【ワシントン=野一色遥花】米調査会社チャレンジャー・グレイ・アンド・クリスマスは2日、米企業や政府機関の2025年1〜9月の公表ベースの新規採用数が前年同期比6割減だったと発表した。リーマン・ショック直後の2009年以来16年ぶりの低水準となる。米連邦政府の人員削減に加え、景気不透明感により企業の人員整理が増えた。
調査対象は米企業や政府機関が公表した月次の計画を合計したもので、1〜9月の累計は前年同期比6割減の20万4939人だった。大型休暇後の9月は例年求人が多く、今年は11万人超だった。23年9月の約59万人、24年9月の約40万人などと比べて少なさが際立つ。

1〜9月の人員削減は前年同期比6割増の94万6426人で、20年以来の高水準となった。9月は前年同月比3割減の5万4064人だった。
業種別の人員削減数は政府機関が29万9755人、情報技術が10万7878人、小売りが8万6233人だった。
米政府効率化省(DOGE)の影響で政府部門の削減が目立つ。人員削減の理由として3割がDOGEを占め、2割は業況・景況感の悪化だった。人工知能(AI)の導入による削減は1万7375人と2%を占めた。
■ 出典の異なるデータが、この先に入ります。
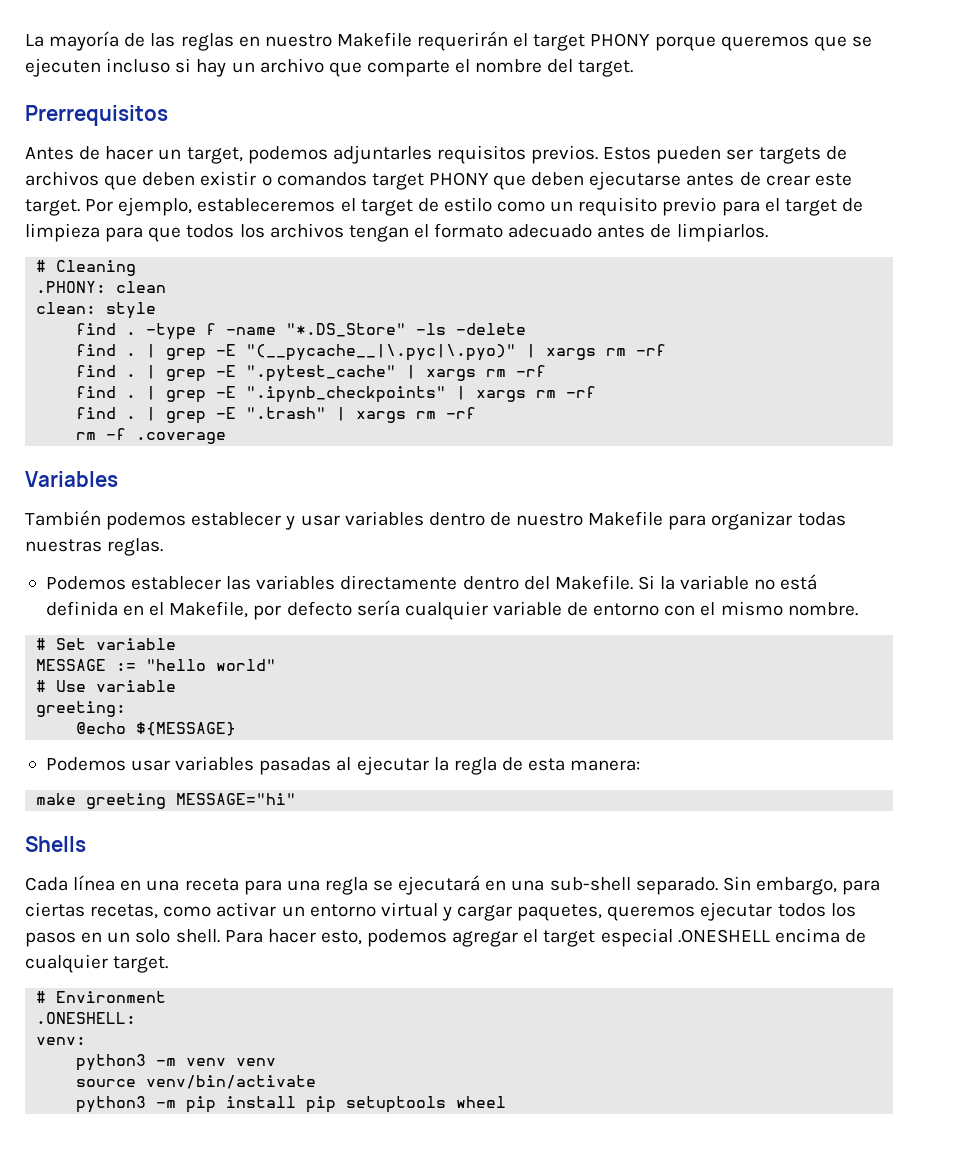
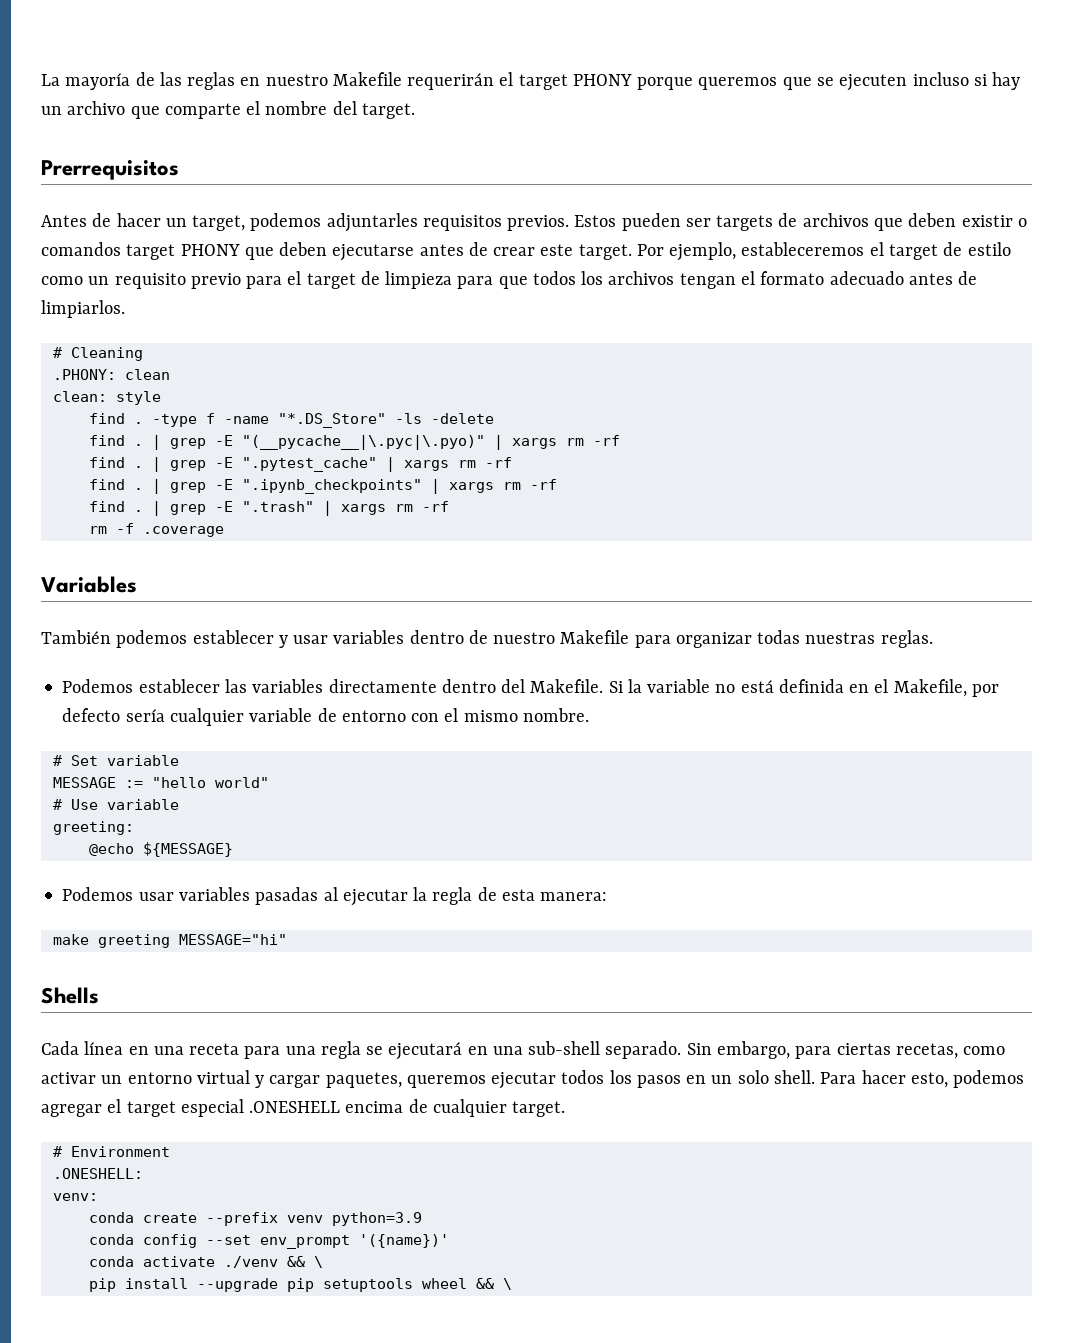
- python3 -m venv venv
- source venv/bin/activate
- python3 -m pip install pip setuptools wheel
+ conda create --prefix venv python=3.9
+ conda config --set env_prompt '({name})'
+ conda activate ./venv && \
+ pip install --upgrade pip setuptools wheel && \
州別では1〜9月の累計で首都ワシントン(コロンビア特別区)での削減件数が29万8901人と最大で、前年同期比で8倍以上増えた。西部カリフォルニア州が前年同期比1割増の14万4528人だった。
チャレンジャー・グレイ・アンド・クリスマスの統計は、公表ベースの案件を集計したもので、実際の採用数や人員削減数とは異なる。たとえば政府職員の解雇は訴訟に発展したため、ほかの統計データとの差が開いた。
ただ政府機関の一部閉鎖で雇用関連の統計公表が止まり、2日に予定されていた失業保険の申請件数も公表されなかった。民間集計による経済データの動向は一段と注目されている。
8月までの雇用統計では非農業部門就業者数の伸びが大幅に減速している状況が明らかにされていた。移民制限などで職探しをする人も同時に減っているため失業率が急上昇する状況には至っていないが、米連邦準備理事会(FRB)のパウエル議長は「奇妙なバランス」がいつか崩れるのではと警戒している。
9月の人員削減数が公表ベースで減ったことは、このバランスがまだ崩れていないことを示唆する。ただ企業採用の冷え込みが賃上げの勢いを一段と弱めれば、米経済の底堅さを支えている個人消費の勢いにも影を落としかねない。